#### RECORDS SHOWN ####
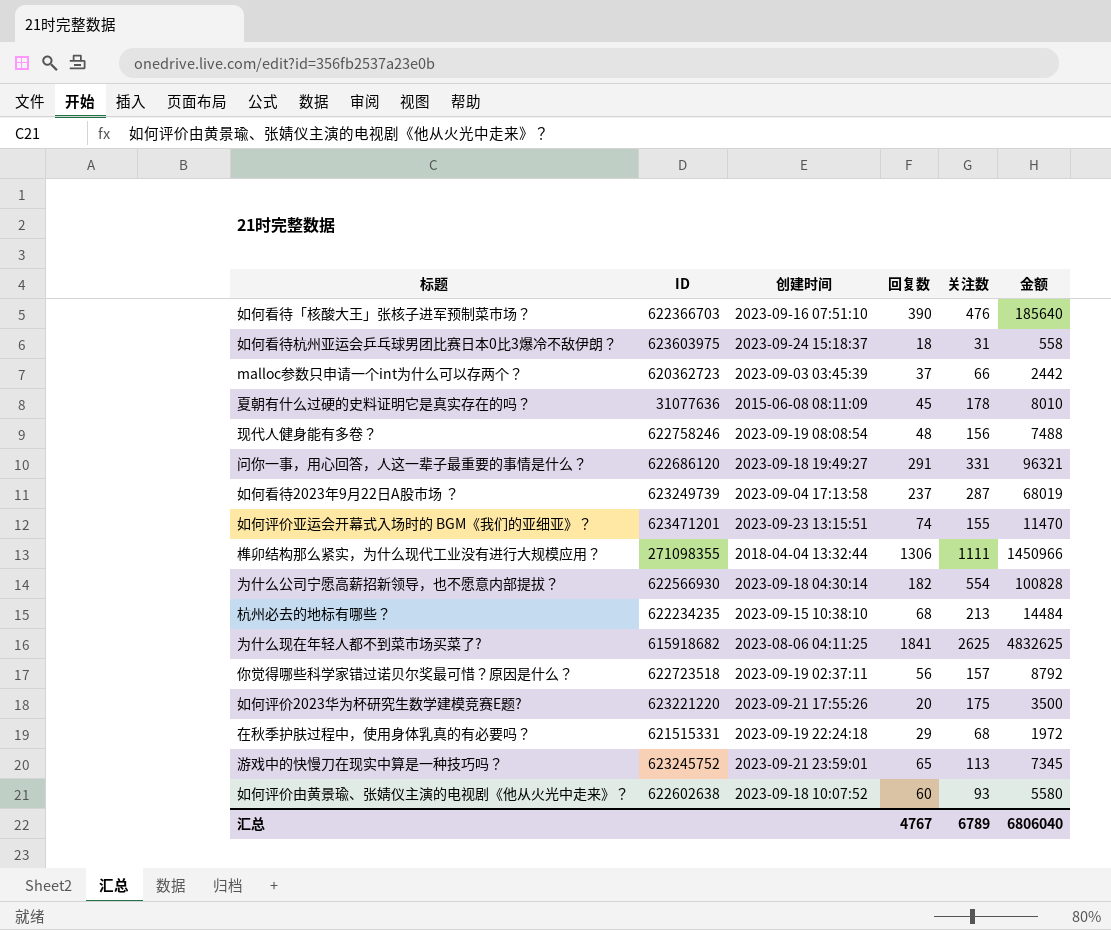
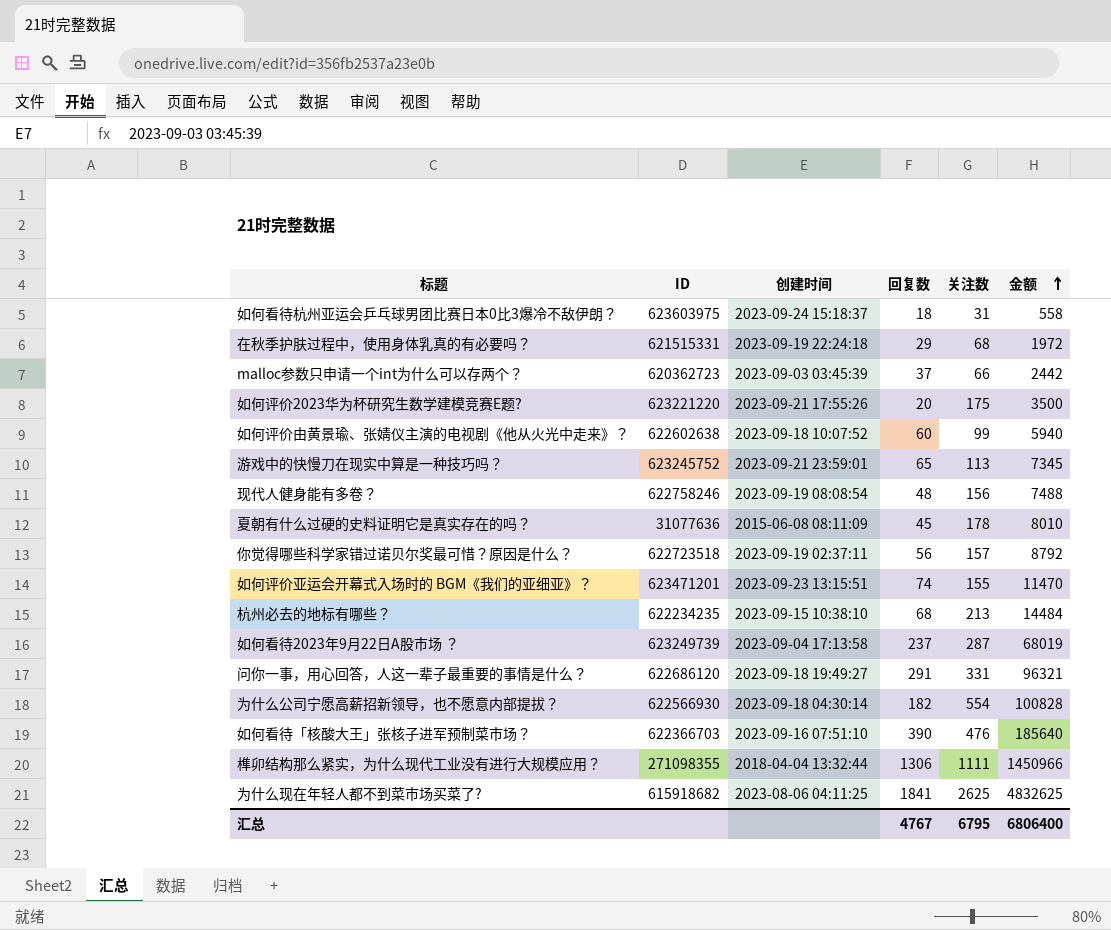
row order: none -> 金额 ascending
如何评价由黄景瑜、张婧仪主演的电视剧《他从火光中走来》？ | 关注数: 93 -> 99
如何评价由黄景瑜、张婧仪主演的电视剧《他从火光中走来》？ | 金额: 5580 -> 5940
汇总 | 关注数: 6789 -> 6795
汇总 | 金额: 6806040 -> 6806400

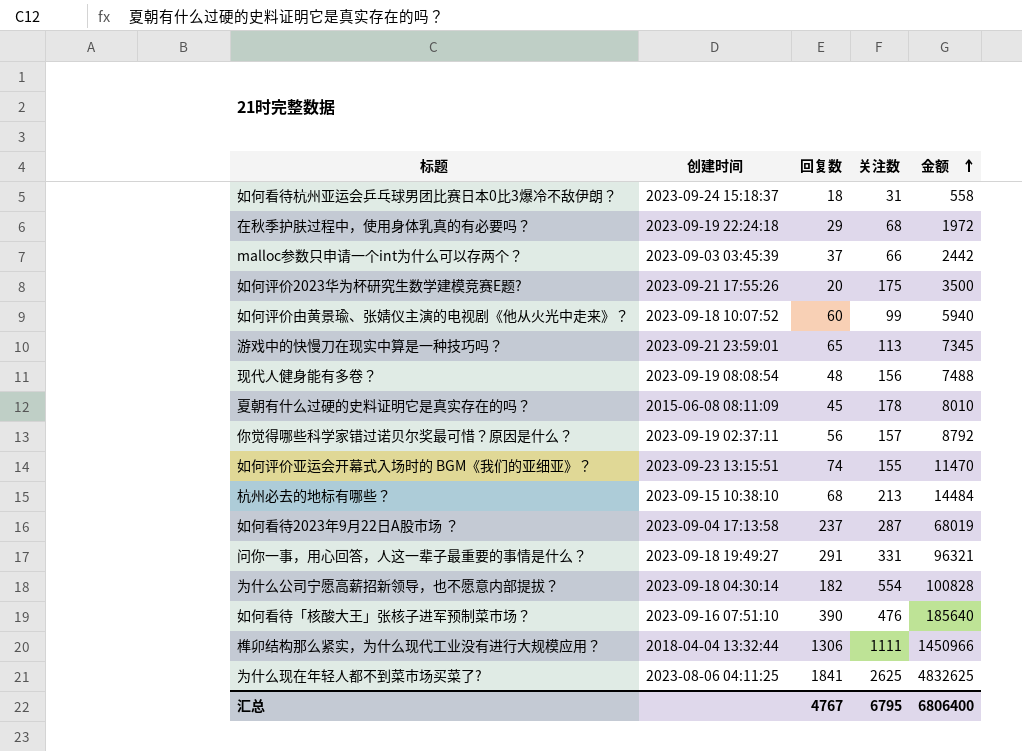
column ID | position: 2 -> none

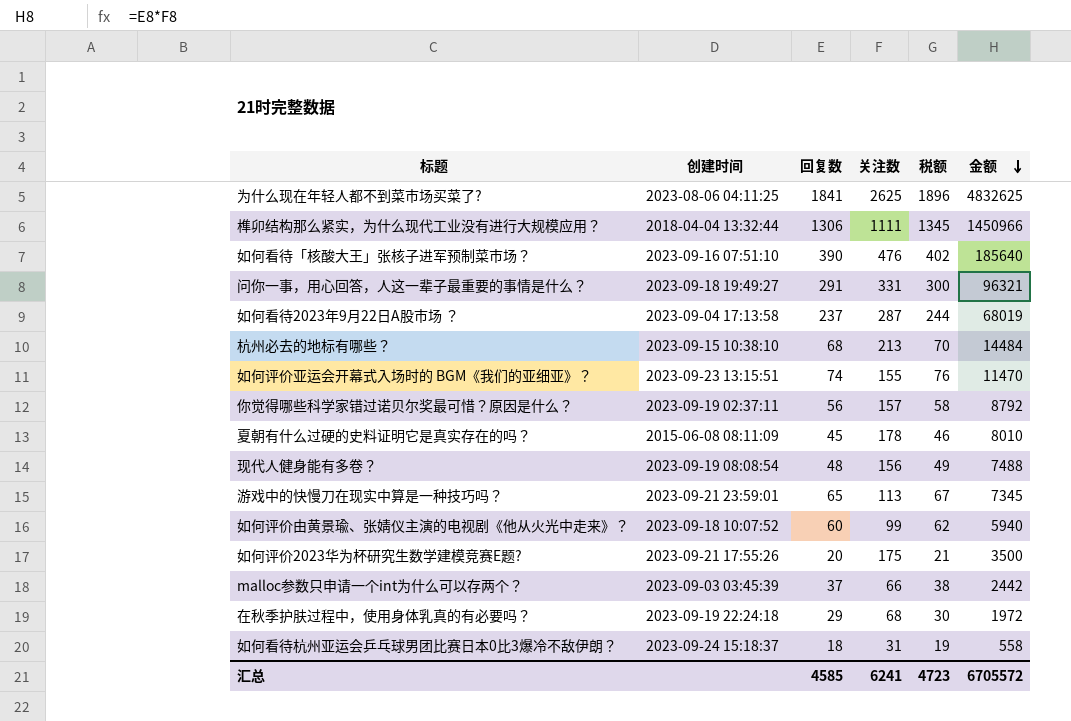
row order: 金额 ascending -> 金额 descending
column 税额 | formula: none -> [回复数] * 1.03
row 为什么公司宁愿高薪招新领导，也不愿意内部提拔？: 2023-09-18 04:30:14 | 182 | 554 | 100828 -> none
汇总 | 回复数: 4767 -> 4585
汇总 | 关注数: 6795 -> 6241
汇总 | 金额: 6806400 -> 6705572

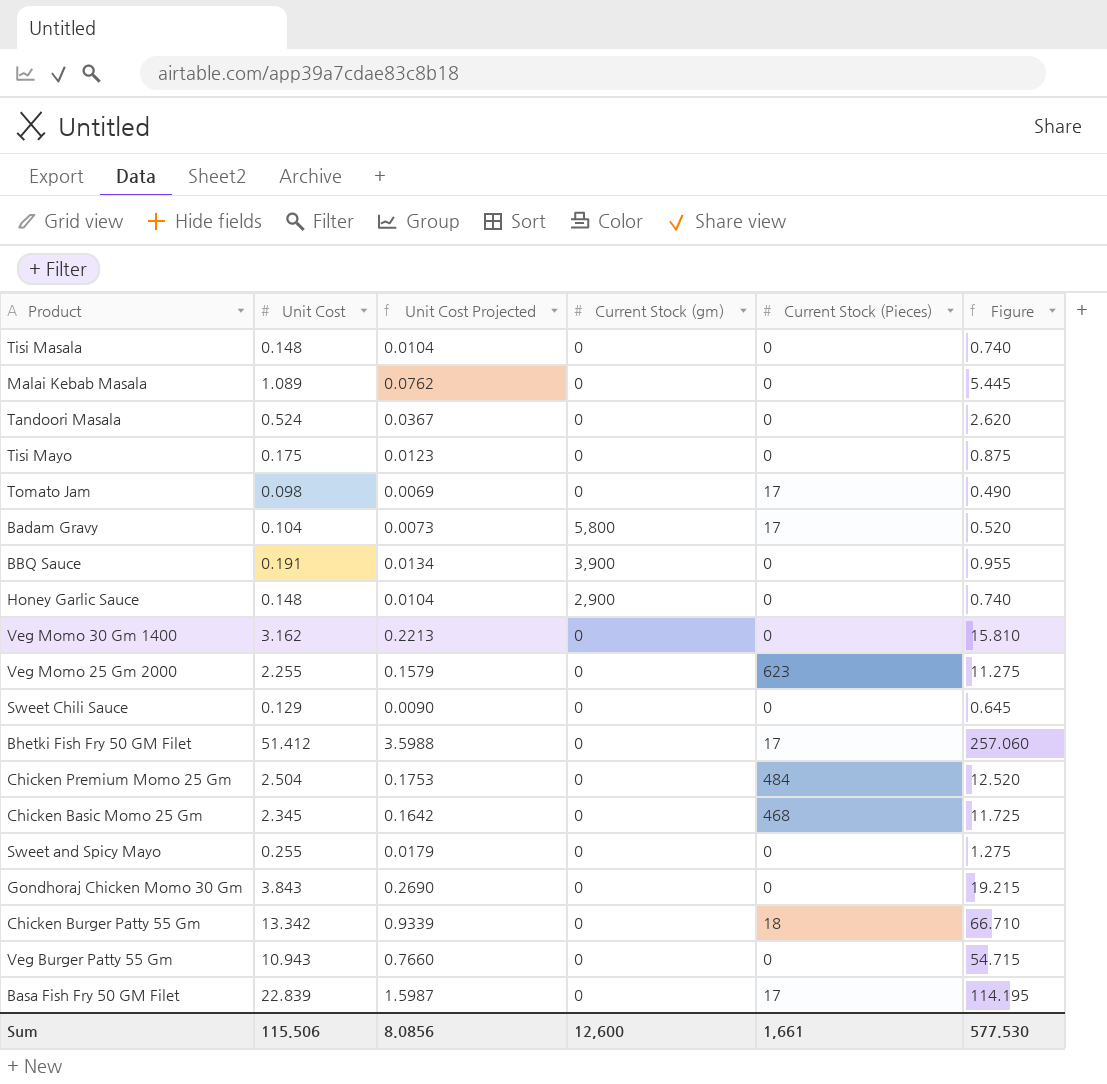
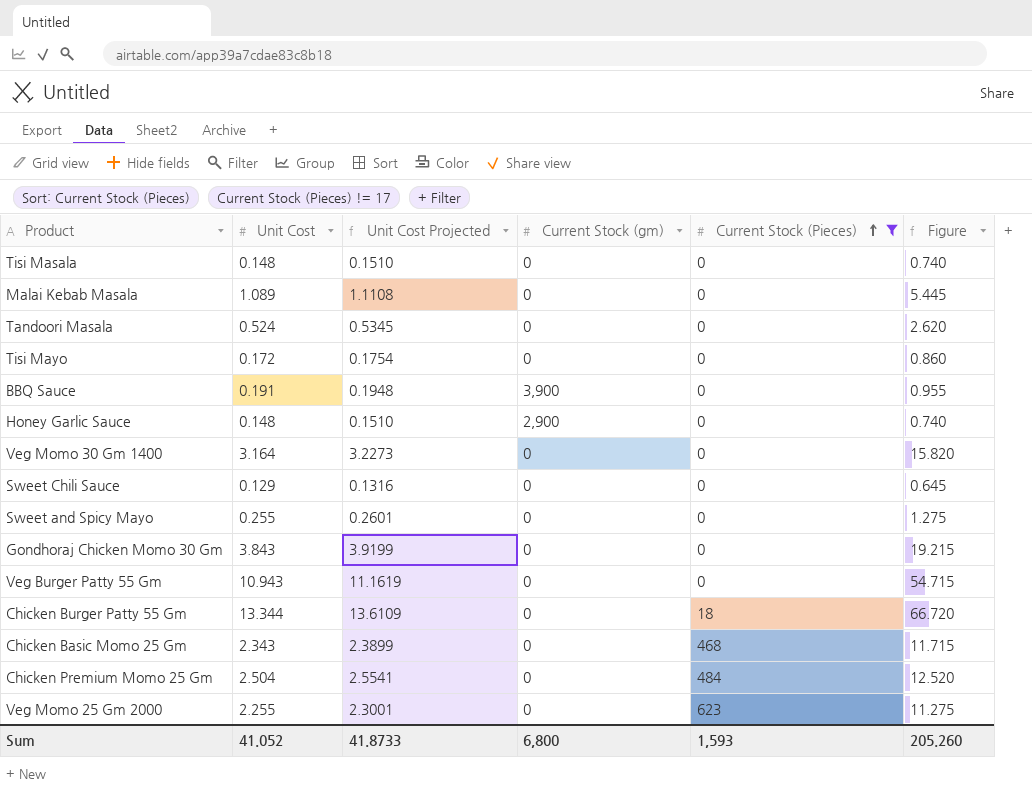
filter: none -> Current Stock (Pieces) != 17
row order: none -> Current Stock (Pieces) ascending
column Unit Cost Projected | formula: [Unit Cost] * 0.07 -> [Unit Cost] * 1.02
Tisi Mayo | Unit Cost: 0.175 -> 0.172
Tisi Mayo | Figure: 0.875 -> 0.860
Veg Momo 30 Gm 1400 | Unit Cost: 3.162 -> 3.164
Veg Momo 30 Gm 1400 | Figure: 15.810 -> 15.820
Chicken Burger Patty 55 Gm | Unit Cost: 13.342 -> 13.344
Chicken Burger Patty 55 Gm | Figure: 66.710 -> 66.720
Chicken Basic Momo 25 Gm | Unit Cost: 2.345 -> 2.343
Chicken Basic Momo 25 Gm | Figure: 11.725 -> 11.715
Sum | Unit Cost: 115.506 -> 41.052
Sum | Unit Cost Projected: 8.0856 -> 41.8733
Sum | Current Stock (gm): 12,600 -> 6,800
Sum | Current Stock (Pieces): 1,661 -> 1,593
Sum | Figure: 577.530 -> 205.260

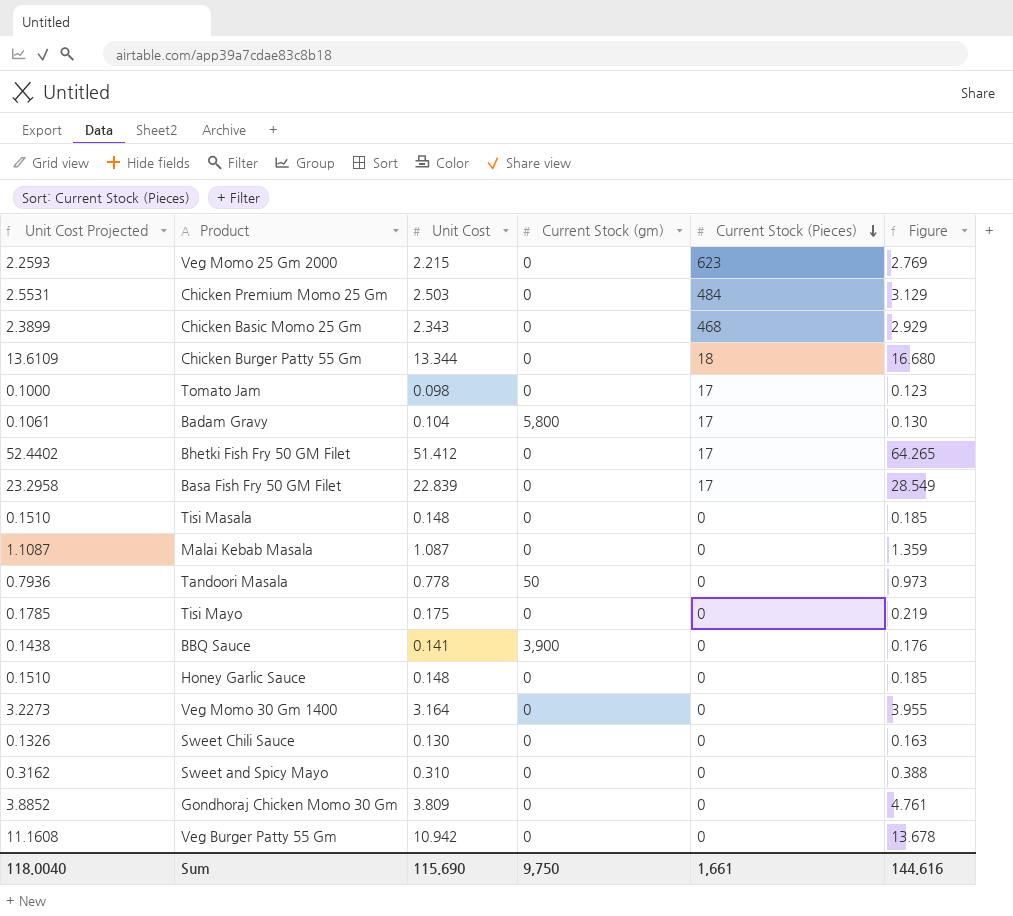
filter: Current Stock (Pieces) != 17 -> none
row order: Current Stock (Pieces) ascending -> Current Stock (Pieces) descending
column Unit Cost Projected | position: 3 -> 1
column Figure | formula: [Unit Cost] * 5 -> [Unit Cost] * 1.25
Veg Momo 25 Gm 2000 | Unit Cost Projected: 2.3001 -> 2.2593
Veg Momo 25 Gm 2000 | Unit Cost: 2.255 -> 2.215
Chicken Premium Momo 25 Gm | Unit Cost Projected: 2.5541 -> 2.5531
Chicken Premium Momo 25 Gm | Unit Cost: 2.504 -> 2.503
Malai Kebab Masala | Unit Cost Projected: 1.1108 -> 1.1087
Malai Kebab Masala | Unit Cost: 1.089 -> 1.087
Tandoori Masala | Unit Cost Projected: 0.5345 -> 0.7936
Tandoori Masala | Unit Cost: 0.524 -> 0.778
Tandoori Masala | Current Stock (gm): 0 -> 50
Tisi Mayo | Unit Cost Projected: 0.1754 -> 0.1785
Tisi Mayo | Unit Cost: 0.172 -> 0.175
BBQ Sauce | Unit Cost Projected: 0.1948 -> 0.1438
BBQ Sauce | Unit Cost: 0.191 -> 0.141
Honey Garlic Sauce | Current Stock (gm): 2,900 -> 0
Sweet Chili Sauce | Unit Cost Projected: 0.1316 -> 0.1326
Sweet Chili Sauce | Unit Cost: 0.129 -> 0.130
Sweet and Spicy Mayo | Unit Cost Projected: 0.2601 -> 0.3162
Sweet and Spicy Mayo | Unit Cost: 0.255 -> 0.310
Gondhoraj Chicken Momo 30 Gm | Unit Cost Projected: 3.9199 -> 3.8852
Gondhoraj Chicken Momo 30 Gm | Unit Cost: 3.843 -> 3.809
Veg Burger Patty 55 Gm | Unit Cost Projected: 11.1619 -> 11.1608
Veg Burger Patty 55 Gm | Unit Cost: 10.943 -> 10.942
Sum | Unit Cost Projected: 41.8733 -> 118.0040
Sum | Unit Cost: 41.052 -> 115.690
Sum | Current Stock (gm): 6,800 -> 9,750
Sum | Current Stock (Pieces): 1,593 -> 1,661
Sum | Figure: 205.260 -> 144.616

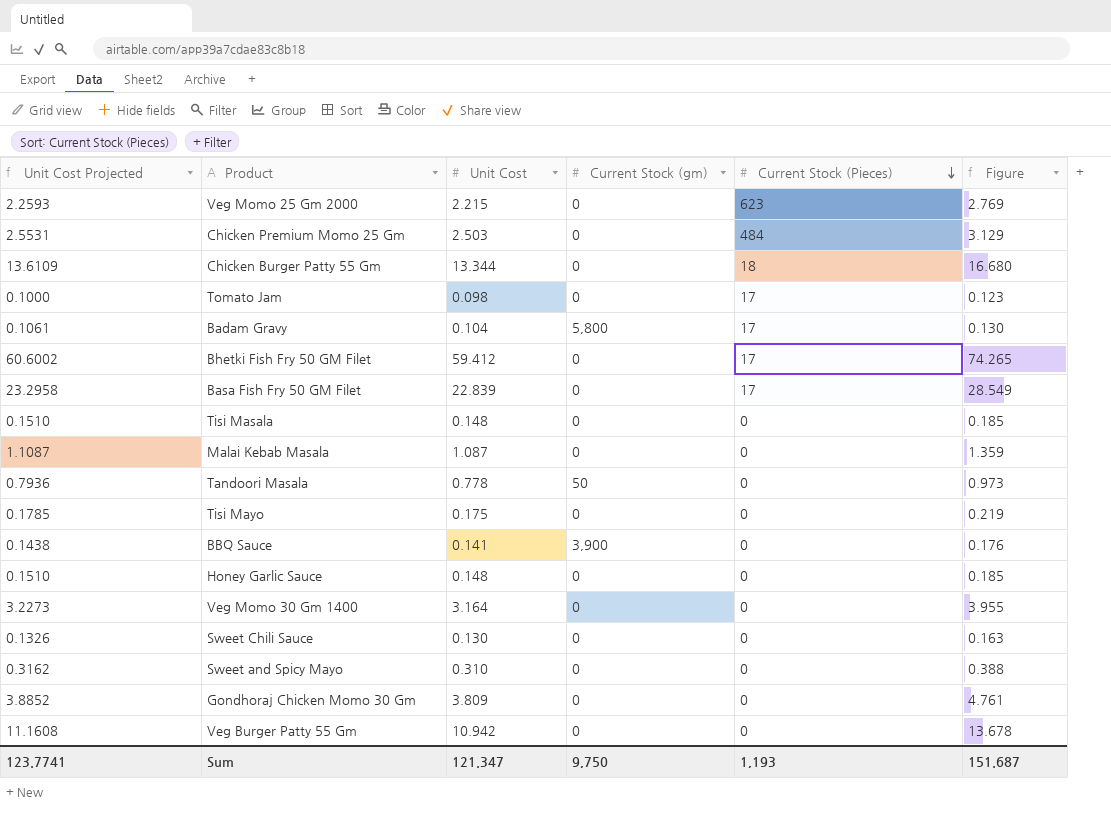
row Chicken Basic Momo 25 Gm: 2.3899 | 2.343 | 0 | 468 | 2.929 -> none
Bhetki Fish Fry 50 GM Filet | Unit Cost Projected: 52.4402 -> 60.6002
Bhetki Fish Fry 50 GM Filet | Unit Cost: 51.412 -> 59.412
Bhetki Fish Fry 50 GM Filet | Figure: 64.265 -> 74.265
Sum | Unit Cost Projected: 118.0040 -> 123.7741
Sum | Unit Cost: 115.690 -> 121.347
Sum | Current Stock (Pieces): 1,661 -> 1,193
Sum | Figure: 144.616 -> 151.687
####
• _AIM OF THE EXERCISE_:
If pictures appear among the records, do not carry them over; retype the rest exactly.

• _WRITTEN REPLY_:
row order: none -> 金额 ascending
如何评价由黄景瑜、张婧仪主演的电视剧《他从火光中走来》？ | 关注数: 93 -> 99
如何评价由黄景瑜、张婧仪主演的电视剧《他从火光中走来》？ | 金额: 5580 -> 5940
汇总 | 关注数: 6789 -> 6795
汇总 | 金额: 6806040 -> 6806400

column ID | position: 2 -> none

row order: 金额 ascending -> 金额 descending
column 税额 | formula: none -> [回复数] * 1.03
row 为什么公司宁愿高薪招新领导，也不愿意内部提拔？: 2023-09-18 04:30:14 | 182 | 554 | 100828 -> none
汇总 | 回复数: 4767 -> 4585
汇总 | 关注数: 6795 -> 6241
汇总 | 金额: 6806400 -> 6705572

filter: none -> Current Stock (Pieces) != 17
row order: none -> Current Stock (Pieces) ascending
column Unit Cost Projected | formula: [Unit Cost] * 0.07 -> [Unit Cost] * 1.02
Tisi Mayo | Unit Cost: 0.175 -> 0.172
Tisi Mayo | Figure: 0.875 -> 0.860
Veg Momo 30 Gm 1400 | Unit Cost: 3.162 -> 3.164
Veg Momo 30 Gm 1400 | Figure: 15.810 -> 15.820
Chicken Burger Patty 55 Gm | Unit Cost: 13.342 -> 13.344
Chicken Burger Patty 55 Gm | Figure: 66.710 -> 66.720
Chicken Basic Momo 25 Gm | Unit Cost: 2.345 -> 2.343
Chicken Basic Momo 25 Gm | Figure: 11.725 -> 11.715
Sum | Unit Cost: 115.506 -> 41.052
Sum | Unit Cost Projected: 8.0856 -> 41.8733
Sum | Current Stock (gm): 12,600 -> 6,800
Sum | Current Stock (Pieces): 1,661 -> 1,593
Sum | Figure: 577.530 -> 205.260

filter: Current Stock (Pieces) != 17 -> none
row order: Current Stock (Pieces) ascending -> Current Stock (Pieces) descending
column Unit Cost Projected | position: 3 -> 1
column Figure | formula: [Unit Cost] * 5 -> [Unit Cost] * 1.25
Veg Momo 25 Gm 2000 | Unit Cost Projected: 2.3001 -> 2.2593
Veg Momo 25 Gm 2000 | Unit Cost: 2.255 -> 2.215
Chicken Premium Momo 25 Gm | Unit Cost Projected: 2.5541 -> 2.5531
Chicken Premium Momo 25 Gm | Unit Cost: 2.504 -> 2.503
Malai Kebab Masala | Unit Cost Projected: 1.1108 -> 1.1087
Malai Kebab Masala | Unit Cost: 1.089 -> 1.087
Tandoori Masala | Unit Cost Projected: 0.5345 -> 0.7936
Tandoori Masala | Unit Cost: 0.524 -> 0.778
Tandoori Masala | Current Stock (gm): 0 -> 50
Tisi Mayo | Unit Cost Projected: 0.1754 -> 0.1785
Tisi Mayo | Unit Cost: 0.172 -> 0.175
BBQ Sauce | Unit Cost Projected: 0.1948 -> 0.1438
BBQ Sauce | Unit Cost: 0.191 -> 0.141
Honey Garlic Sauce | Current Stock (gm): 2,900 -> 0
Sweet Chili Sauce | Unit Cost Projected: 0.1316 -> 0.1326
Sweet Chili Sauce | Unit Cost: 0.129 -> 0.130
Sweet and Spicy Mayo | Unit Cost Projected: 0.2601 -> 0.3162
Sweet and Spicy Mayo | Unit Cost: 0.255 -> 0.310
Gondhoraj Chicken Momo 30 Gm | Unit Cost Projected: 3.9199 -> 3.8852
Gondhoraj Chicken Momo 30 Gm | Unit Cost: 3.843 -> 3.809
Veg Burger Patty 55 Gm | Unit Cost Projected: 11.1619 -> 11.1608
Veg Burger Patty 55 Gm | Unit Cost: 10.943 -> 10.942
Sum | Unit Cost Projected: 41.8733 -> 118.0040
Sum | Unit Cost: 41.052 -> 115.690
Sum | Current Stock (gm): 6,800 -> 9,750
Sum | Current Stock (Pieces): 1,593 -> 1,661
Sum | Figure: 205.260 -> 144.616

row Chicken Basic Momo 25 Gm: 2.3899 | 2.343 | 0 | 468 | 2.929 -> none
Bhetki Fish Fry 50 GM Filet | Unit Cost Projected: 52.4402 -> 60.6002
Bhetki Fish Fry 50 GM Filet | Unit Cost: 51.412 -> 59.412
Bhetki Fish Fry 50 GM Filet | Figure: 64.265 -> 74.265
Sum | Unit Cost Projected: 118.0040 -> 123.7741
Sum | Unit Cost: 115.690 -> 121.347
Sum | Current Stock (Pieces): 1,661 -> 1,193
Sum | Figure: 144.616 -> 151.687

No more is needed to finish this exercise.